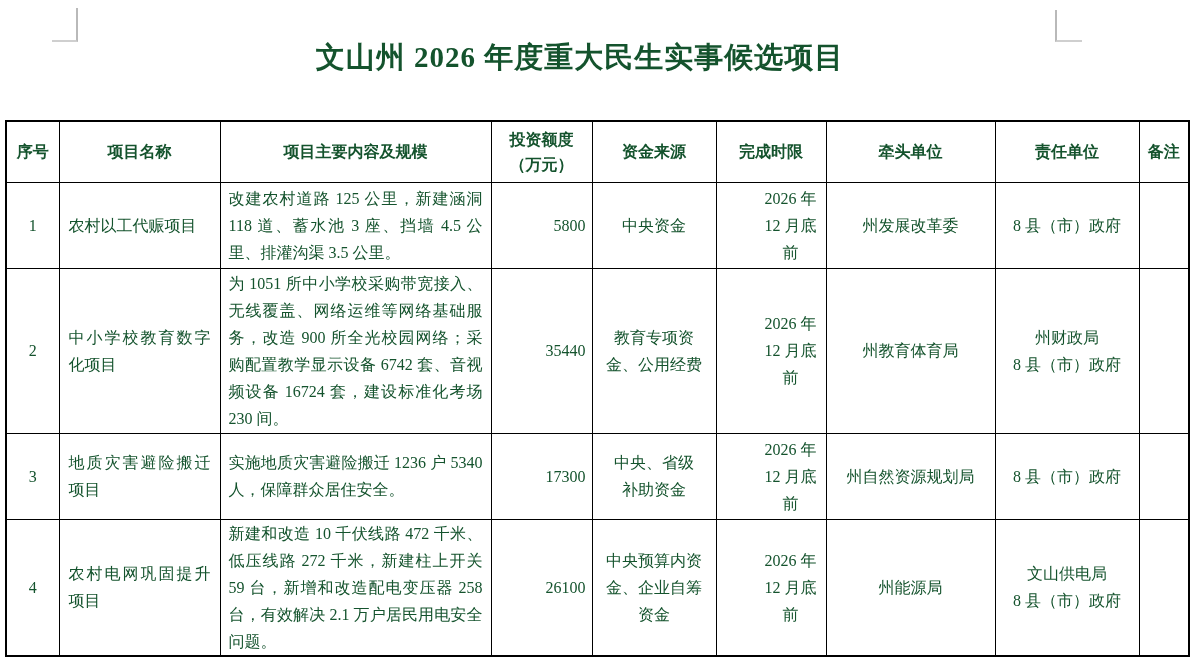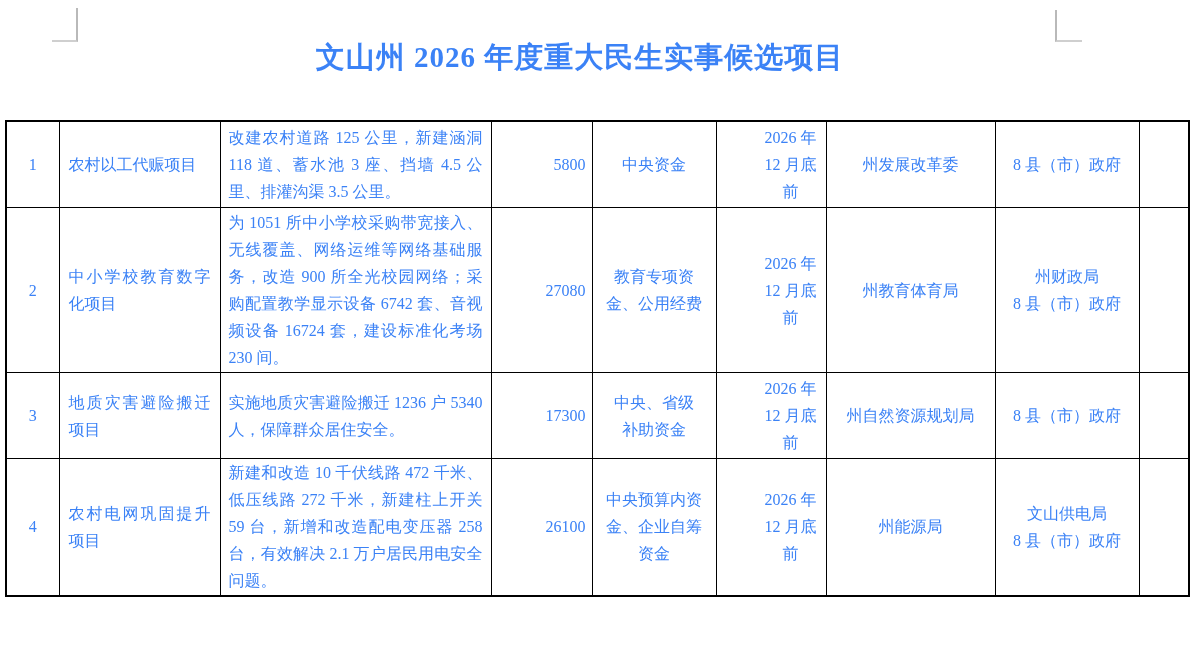--- a/index.html
+++ b/index.html
@@ -10,7 +10,7 @@
     background: #ffffff;
     overflow: hidden;
     font-family: "Liberation Serif", "DejaVu Serif", serif;
-    color: #3b82f6;
+    color: #14532d;
   }
   
   .corner-mark-tl {

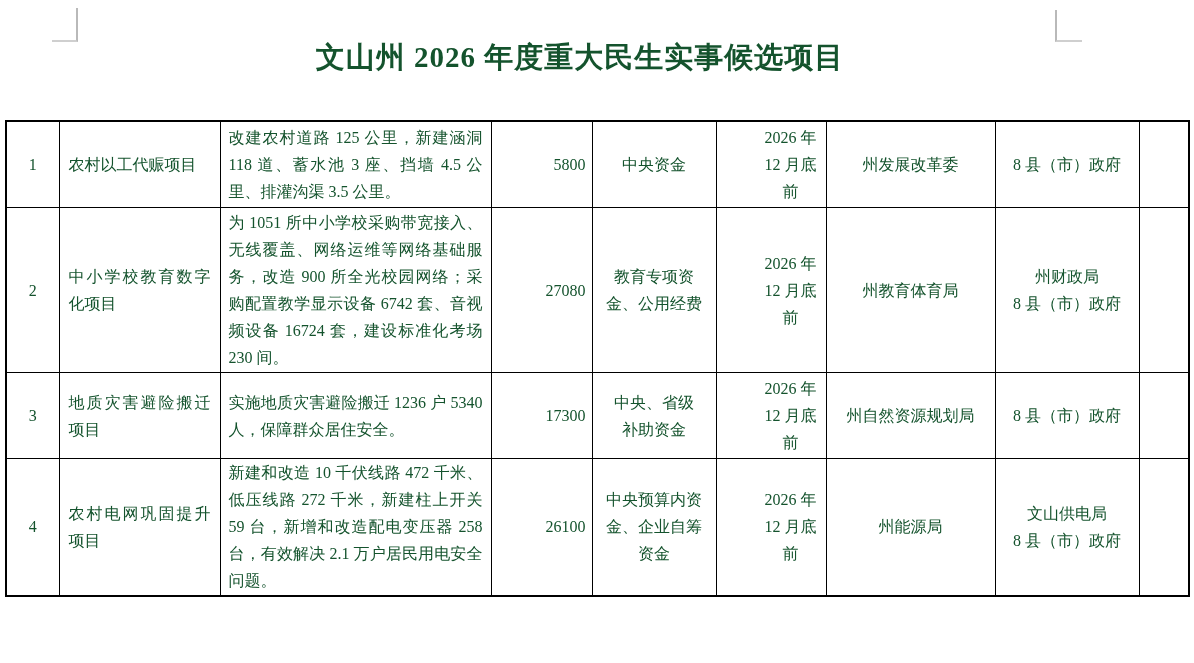--- a/index.html
+++ b/index.html
@@ -101,6 +101,18 @@
       <col style="width:50px">
     </colgroup>
     <tbody>
+      <tr class="row-header">
+        <th>序号</th>
+        <th>项目名称</th>
+        <th>项目主要内容及规模</th>
+        <th>投资额度
+（万元）</th>
+        <th>资金来源</th>
+        <th>完成时限</th>
+        <th>牵头单位</th>
+        <th>责任单位</th>
+        <th>备注</th>
+      </tr>
 
       <tr class="row-1">
         <td class="cell-seq">1</td>

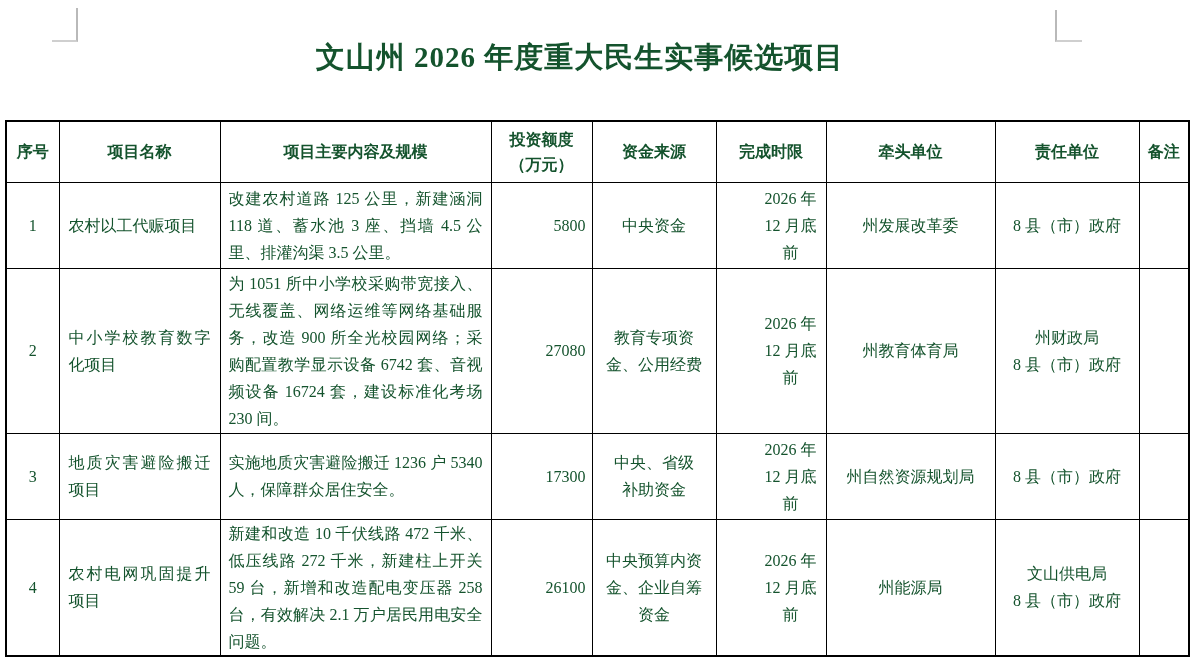--- a/index.html
+++ b/index.html
@@ -131,7 +131,7 @@
         <td class="cell-seq">2</td>
         <td class="cell-name">中小学校教育数字化项目</td>
         <td class="cell-content">为 1051 所中小学校采购带宽接入、无线覆盖、网络运维等网络基础服务，改造 900 所全光校园网络；采购配置教学显示设备 6742 套、音视频设备 16724 套，建设标准化考场 230 间。</td>
-        <td class="cell-invest">27080</td>
+        <td class="cell-invest">35440</td>
         <td class="cell-fund">教育专项资
 金、公用经费</td>
         <td class="cell-time">2026 年

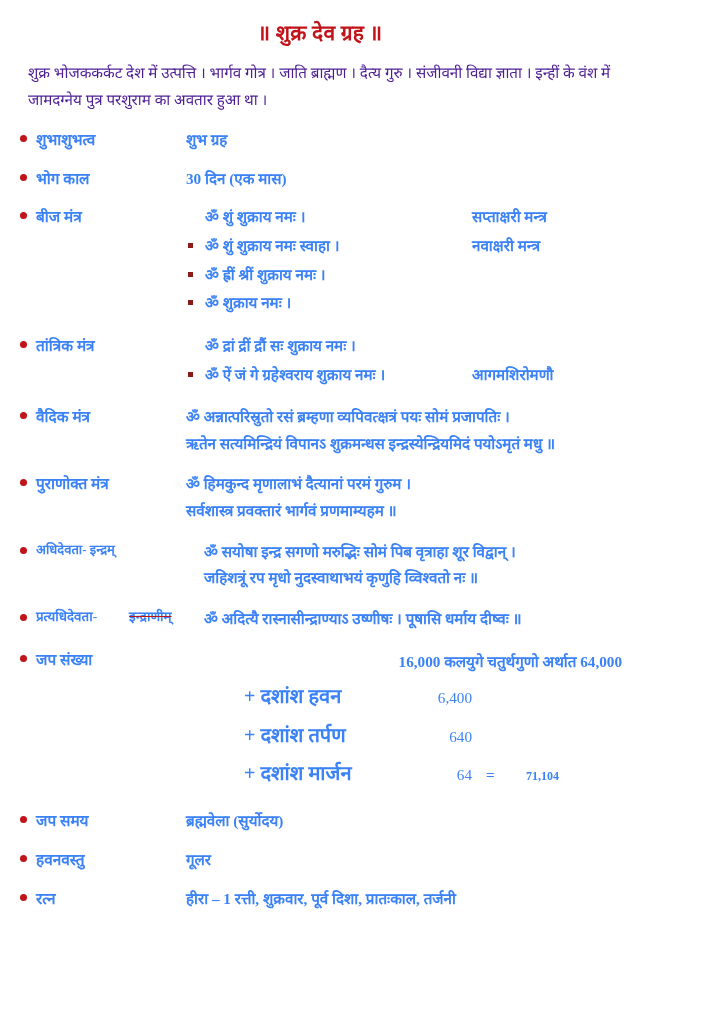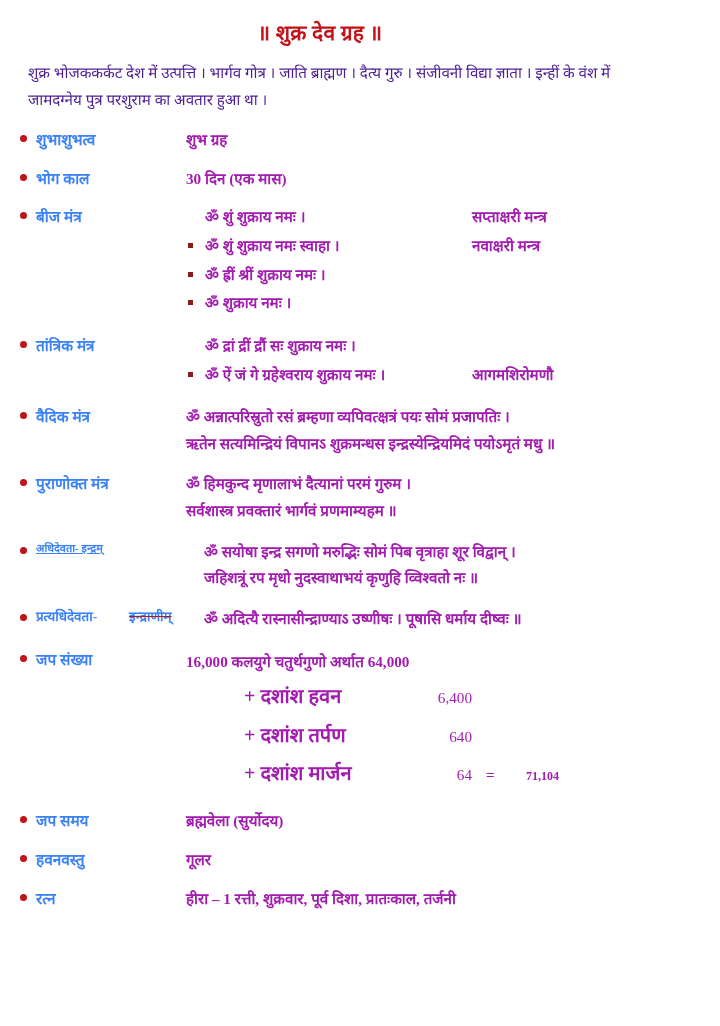--- a/index.html
+++ b/index.html
@@ -84,7 +84,7 @@
     flex: 1 1 auto;
     font-size: 15.2px;
     line-height: 1.62;
-    color: #a21caf;
+    color: #3b82f6;
     padding-top: 1px;
   }
   .value-cell.bold {

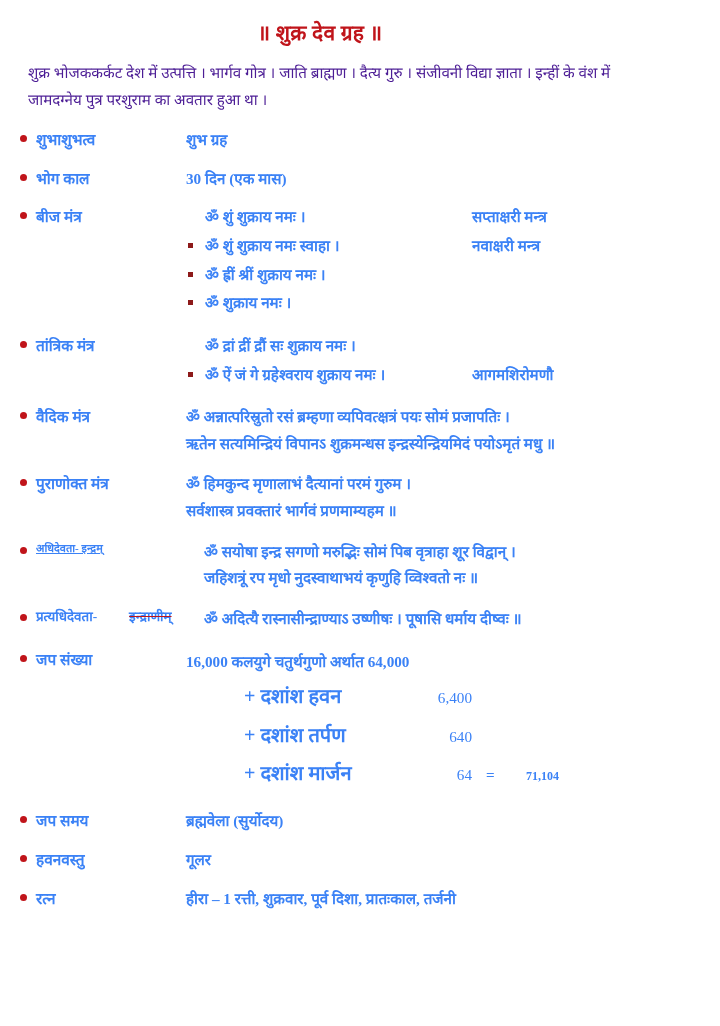--- a/index.html
+++ b/index.html
@@ -72,8 +72,7 @@
   .label-wide {
     flex: 0 0 168px;
     width: 168px;
-    font-size: 11px;
-    text-decoration: underline;
+    font-size: 13px;
   }
   .label-xwide {
     flex: 0 0 168px;

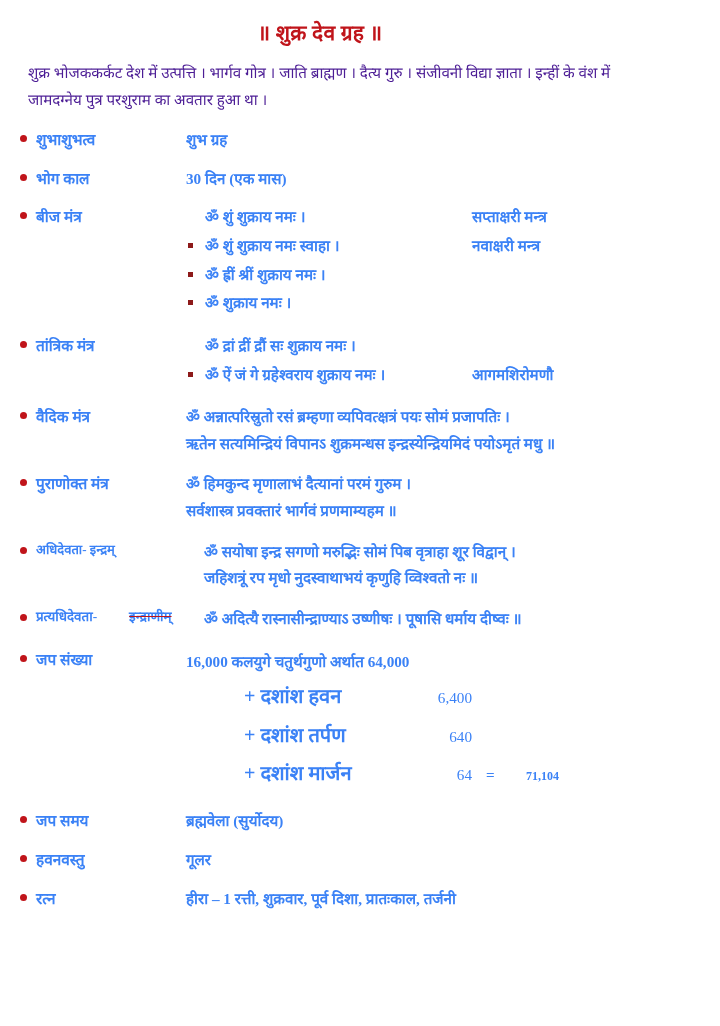--- a/index.html
+++ b/index.html
@@ -135,6 +135,7 @@
     font-weight: bold;
     font-size: 15.2px;
     margin-bottom: 6px;
+    text-align: right;
   }
   .jap-row {
     display: flex;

Aim of the task :: Write out exactly the lines above, from the very first through the line containing "</colgroup>", both kept, with the pictures removed.

Exercise response ::
--- a/index.html
+++ b/index.html
@@ -10,7 +10,7 @@
     background: #ffffff;
     overflow: hidden;
     font-family: "Liberation Serif", "DejaVu Serif", serif;
-    color: #3b82f6;
+    color: #14532d;
   }
   
   .corner-mark-tl {

--- a/index.html
+++ b/index.html
@@ -101,6 +101,18 @@
       <col style="width:50px">
     </colgroup>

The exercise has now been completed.